In a previous experiment, the researchers mimicked the extreme temperatures and pressures found deep within the ice giants Neptune and Uranus and, for the first time, observed the diamond shower as it formed .

Investigating this process in a new material that most closely resembles the chemical composition of Neptune and Uranus , scientists at the US Department of State’s SLAC National Accelerator Laboratory and their colleagues found that the presence of oxygen causes the formation of diamonds more likely, allowing them to form and grow in a wider range of conditions and on more planets.

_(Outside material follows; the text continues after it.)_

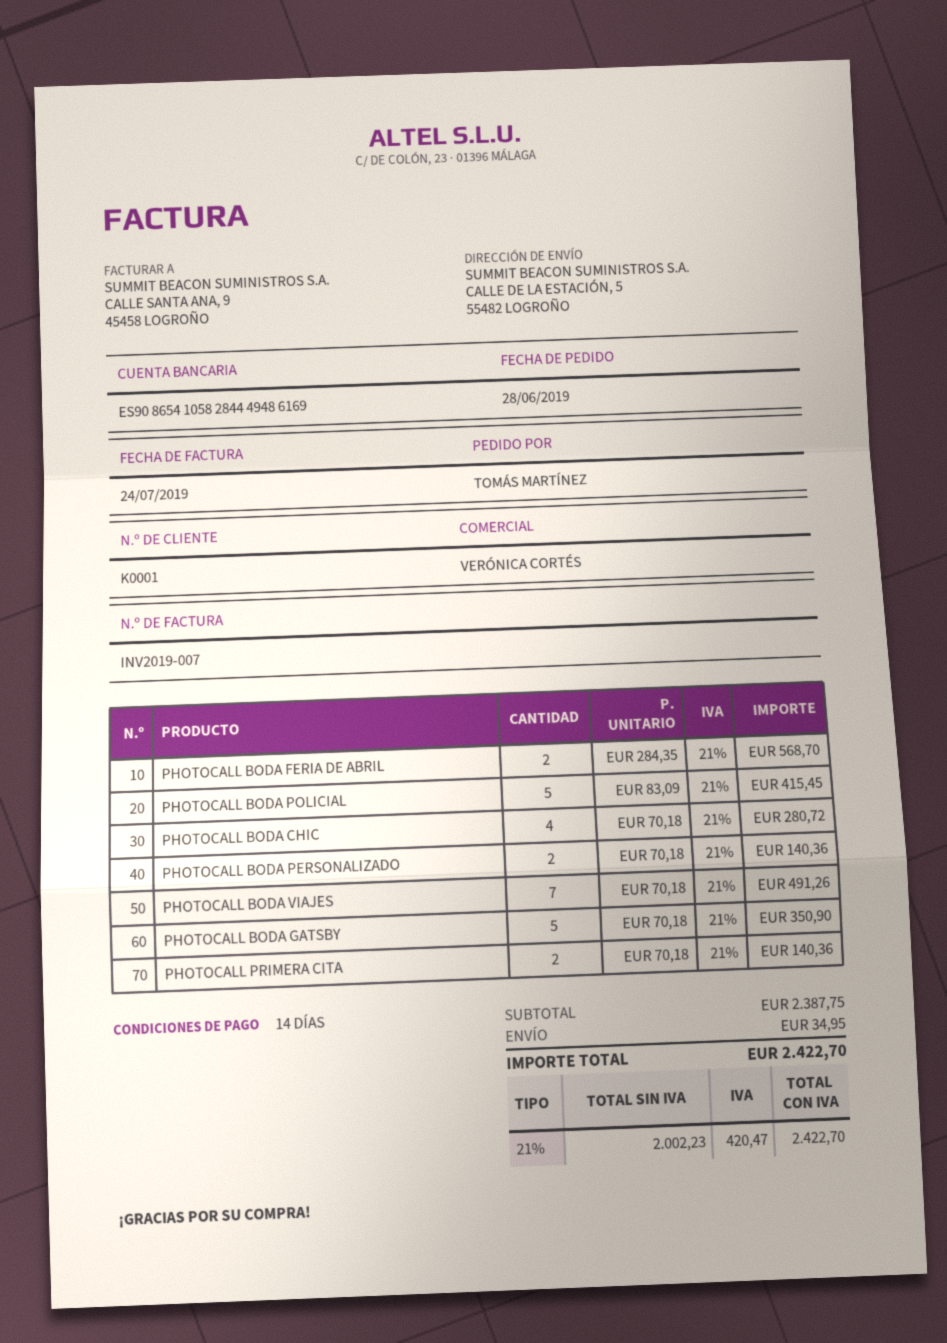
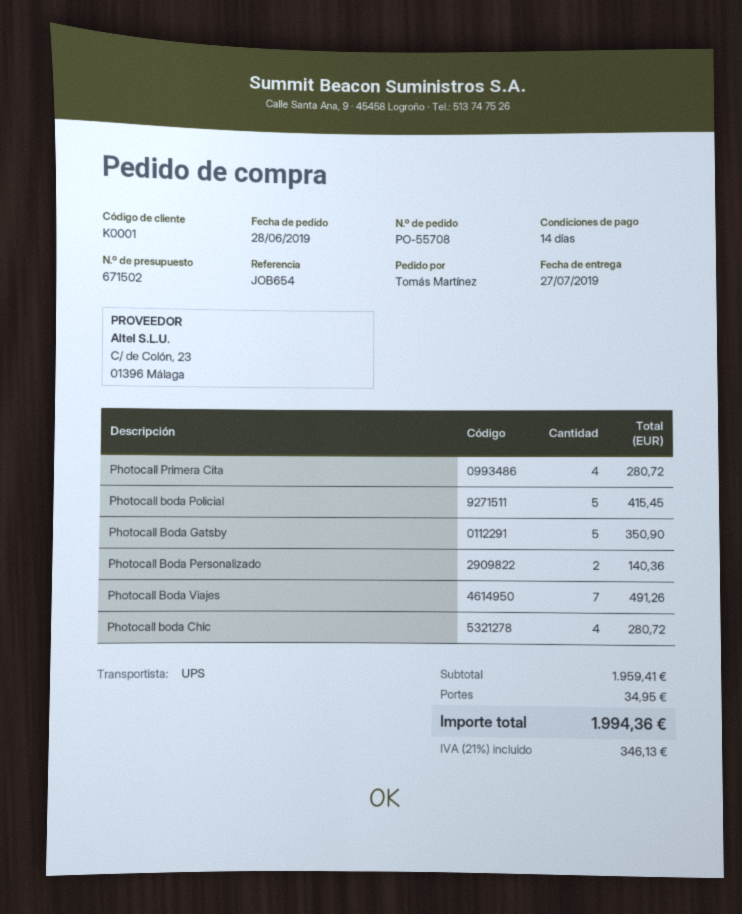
PHOTOCALL BODA FERIA DE ABRIL: 2 for 568.70 -> none
PHOTOCALL PRIMERA CITA: 2 for 140.36 -> 4 for 280.72
subtotal: 2387.75 -> 1959.41
tax: 21% = 420.47 -> 21% = 346.13
total: 2422.70 -> 1994.36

This is how diamond is formed in other atmospheres

The new study provides a more complete picture of how diamond rain forms on other planets and, here on Earth, could lead to a new way to make nanodiamonds, which have a wide range of applications in drug delivery, sensor doctors, non-invasive surgery, sustainable manufacturing and quantum electronics.

“The paper above was the first time we directly saw diamond formation from any mixture,” Siegfried Glenzer, director of the High Energy Density Division at SLAC, said in a statement. “Since then, there have been quite a few experiments with different pure materials. But inside planets, it’s much more complicated; there are many more chemicals in the mix. So what we wanted to find out here was what kind of effect these additional chemicals have.” .

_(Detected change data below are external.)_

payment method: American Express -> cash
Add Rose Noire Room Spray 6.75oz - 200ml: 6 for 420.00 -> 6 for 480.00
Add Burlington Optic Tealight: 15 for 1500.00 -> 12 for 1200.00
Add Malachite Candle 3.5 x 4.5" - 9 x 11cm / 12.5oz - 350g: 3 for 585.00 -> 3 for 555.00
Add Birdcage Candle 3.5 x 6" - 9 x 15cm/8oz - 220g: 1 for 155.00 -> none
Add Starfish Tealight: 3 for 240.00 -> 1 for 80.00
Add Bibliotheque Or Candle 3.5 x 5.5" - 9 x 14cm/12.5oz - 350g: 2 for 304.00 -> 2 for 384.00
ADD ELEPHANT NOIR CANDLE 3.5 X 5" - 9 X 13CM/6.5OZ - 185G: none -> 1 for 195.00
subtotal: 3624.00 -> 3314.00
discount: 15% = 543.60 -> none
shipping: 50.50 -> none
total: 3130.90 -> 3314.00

The team, led by Helmholtz-Zentrum Dresden-Rossendorf (HZDR) and the University of Rostock in Germany, as well as France’s École Polytechnique in collaboration with SLAC, published the results in Science Advances.

In the previous experiment, the researchers studied a plastic material made from a mixture of hydrogen and carbon, key components of the overall chemical composition of Neptune and Uranus. But in addition to carbon and hydrogen, the ice giants contain other elements, such as large amounts of oxygen.

In the latest experiment, the researchers used PET plastic, often used in food packaging, plastic bottles and containers, to reproduce the composition of these planets more accurately.

“PET has a good balance between carbon, hydrogen and oxygen to simulate activity on ice planets,” said Dominik Kraus, a physicist at HZDR and a professor at the University of Rostock.

The researchers used a high-power optical laser in the Matter in Extreme Conditions (MEC) instrument at SLAC’s Linac Coherent Light Source (LCLS) to create shock waves in the PET. Then they tested what happened to the plastic with pulses of X-rays from LCLS.

Using a method called X-ray diffraction, they observed how the material’s atoms rearranged themselves into tiny diamond-like regions. At the same time, they used another method called small-angle scattering, which hadn’t been used in the first paper, to measure how fast and how big those regions were growing. Using this additional method, they were able to determine that these diamond regions grew to a few nanometers across. They found that, with the presence of oxygen in the material, the nanodiamonds could grow at lower pressures and temperatures than previously observed.

“The effect of oxygen was to speed up the splitting of carbon and hydrogen and thus encourage the formation of nanodiamonds,” Kraus said. “It meant that carbon atoms could more easily combine and form diamonds.” (EuropePress)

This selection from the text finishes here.